JR西日本は、クルーズトレイン「トワイライト瑞風」に続く新しい長距離列車として、この117系を改造した特急「WEST EXPRESS 銀河」を発表、2020年5月から運行を予定していました。瑞風よりはるかにリーズナブル、しかも種車は117系で、「これは乗りたい!」と思っていますが、現在、新型コロナウイルス感染拡大により運行が開始できない事態となっています。

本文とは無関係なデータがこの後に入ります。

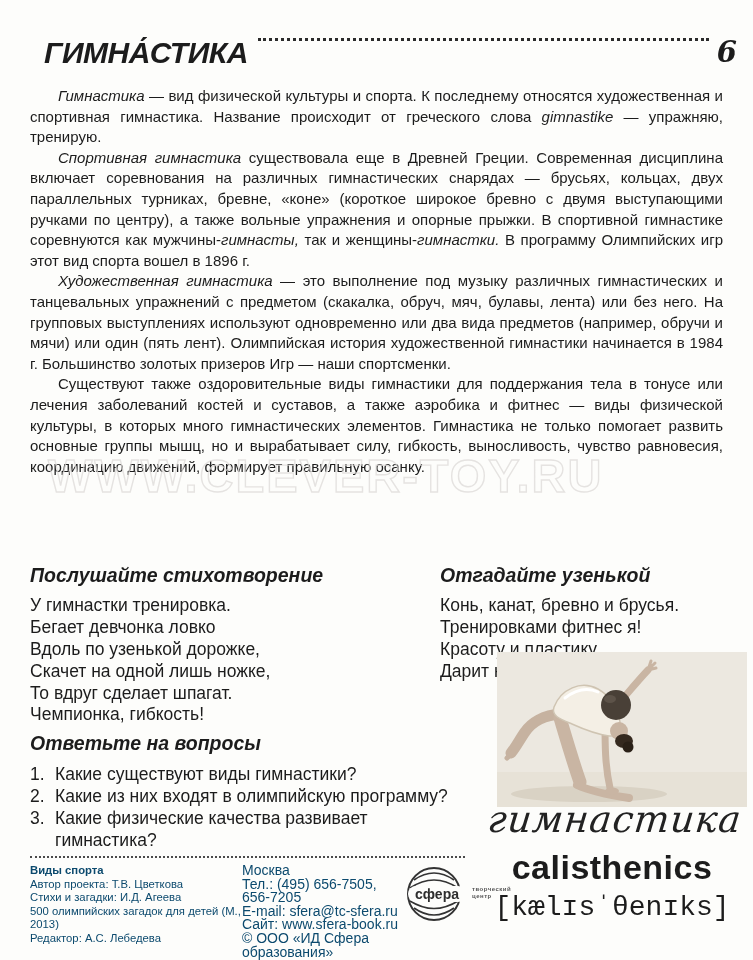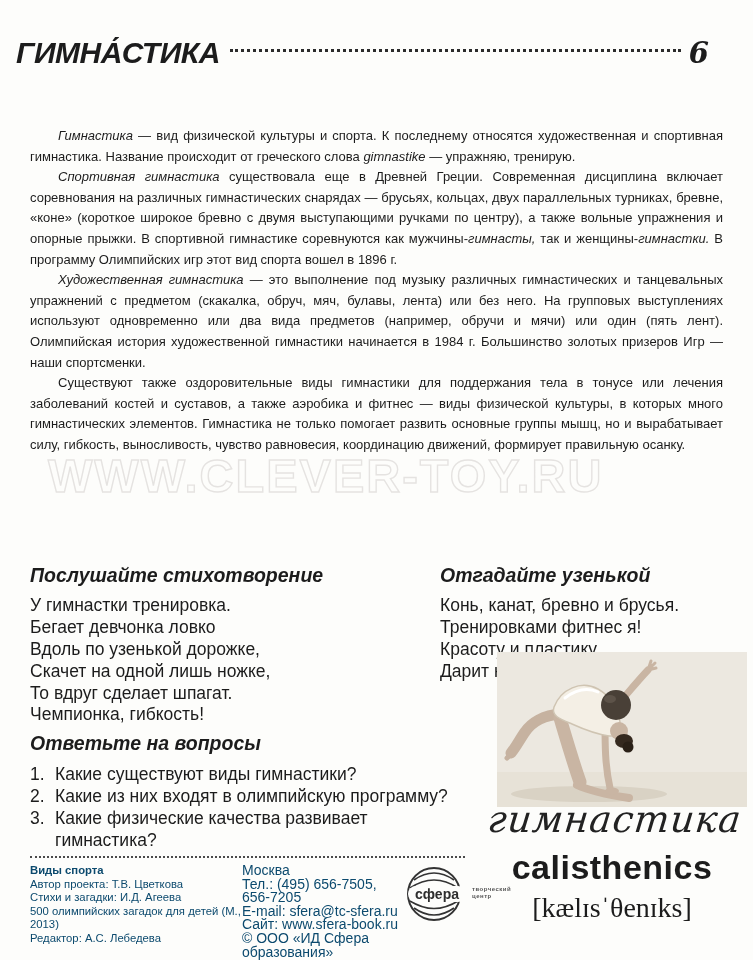--- a/index.html
+++ b/index.html
@@ -9,7 +9,7 @@
     font-family:"Liberation Sans",sans-serif;color:#1c1c1c;
   }
   
-  .header{position:absolute;top:38px;left:16px;width:693px;display:flex;align-items:center;}
+  .header{position:absolute;top:38px;left:44px;width:693px;display:flex;align-items:flex-start;}
   .title{font-style:italic;font-weight:bold;font-size:30px;letter-spacing:-0.5px;white-space:nowrap;line-height:1;}
   .leader-dots{flex:1;border-bottom:3.5px dotted #2b2b2b;margin:0 8px 5px 10px;height:0;}
   .page-num{font-family:"DejaVu Serif",serif;font-style:italic;font-weight:bold;font-size:29px;line-height:1;padding-bottom:0px;}

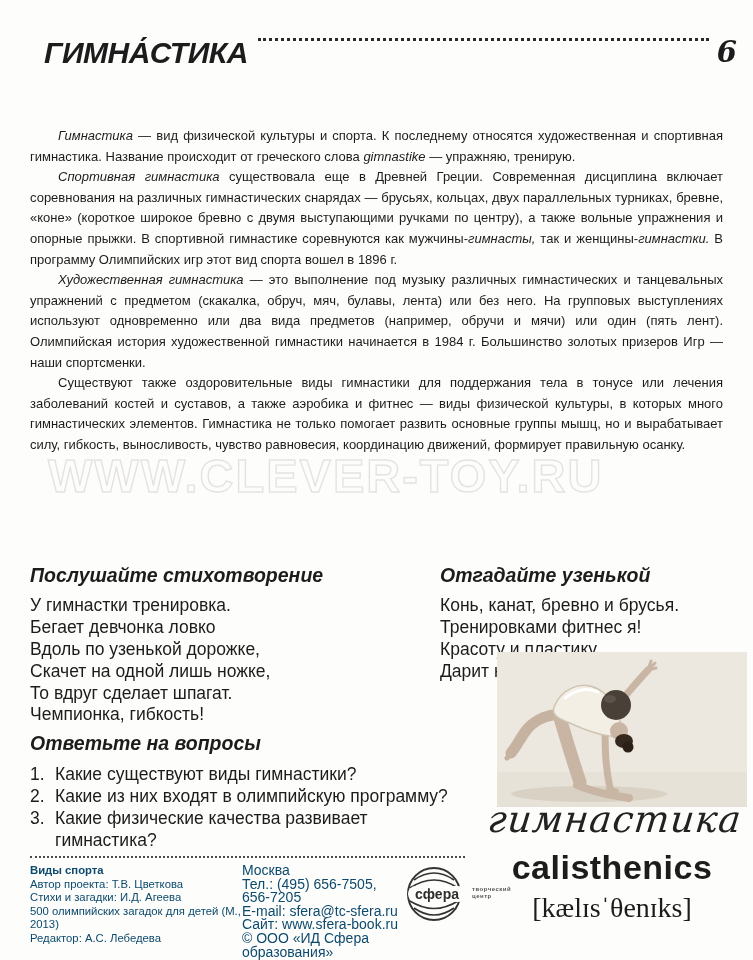--- a/index.html
+++ b/index.html
@@ -14,7 +14,7 @@
   .leader-dots{flex:1;border-bottom:3.5px dotted #2b2b2b;margin:0 8px 5px 10px;height:0;}
   .page-num{font-family:"DejaVu Serif",serif;font-style:italic;font-weight:bold;font-size:29px;line-height:1;padding-bottom:0px;}
   
-  .article{position:absolute;top:86px;left:30px;width:693px;font-size:13px;line-height:20.6px;text-align:justify;margin-top:40px;}
+  .article{position:absolute;top:86px;left:30px;width:693px;font-size:15px;line-height:20.6px;text-align:justify;}
   .article p{margin:0;text-indent:28px;}
   .article i{font-style:italic;}
   

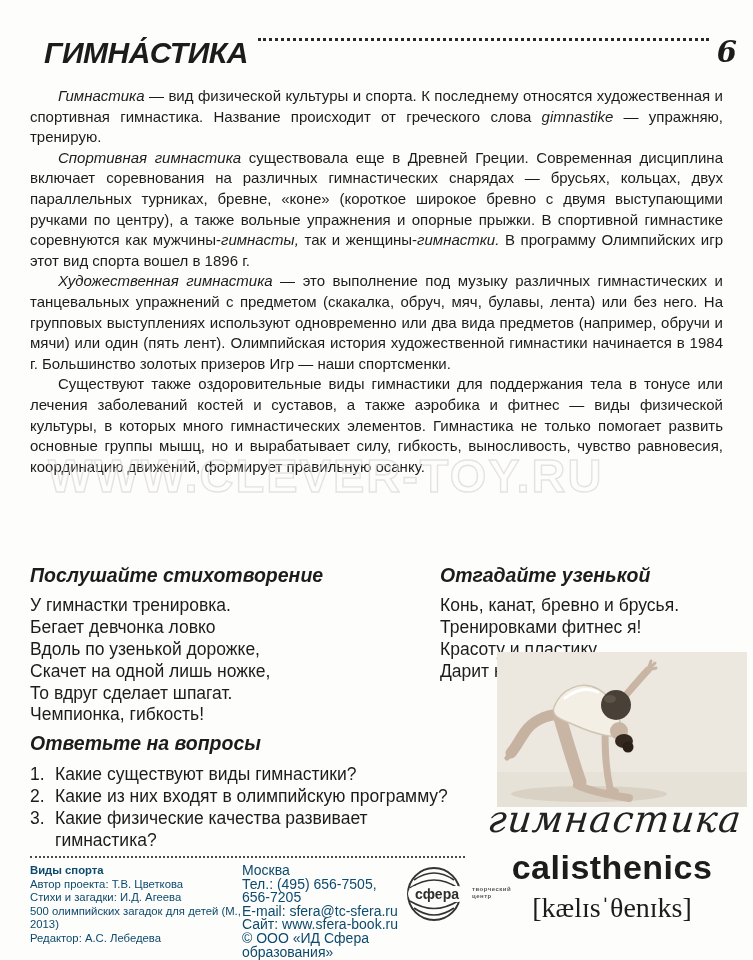--- a/index.html
+++ b/index.html
@@ -39,7 +39,7 @@
   .vocab{position:absolute;left:488px;top:798px;width:248px;text-align:center;}
   .vocab-cursive{font-family:"DejaVu Serif",serif;font-style:italic;font-size:37px;line-height:1.2;letter-spacing:1px;transform:skewX(-6deg);color:#222;}
   .vocab-english{font-weight:bold;font-size:34px;line-height:1.15;margin-top:6px;letter-spacing:0.5px;}
-  .vocab-transcription{font-family:Liberation Serif, serif;font-size:28px;line-height:1.2;margin-top:4px;}
+  .vocab-transcription{font-family:Liberation Mono, monospace;font-size:28px;line-height:1.2;margin-top:4px;}
   
   .footer{position:absolute;top:856px;left:30px;width:693px;color:#0c4a6e;}
   .footer-dots{width:435px;border-top:2.5px dotted #4a4a4a;height:0;}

思えば117系は、私鉄の無料特急に対抗して誕生したという経緯があります。車内もハイグレードでした。大鉄局が命運を懸けて、料金を取れるわけでもないのに、お金をかけた車両であることがひしひしと伝わります。今回は「特急」として生まれ変わりましたが、117系としては、やはり「料金不要」という大前提が本意なのでしょうか。

冗談はさておき、早く終息して一日でも早い運行を願うばかりです。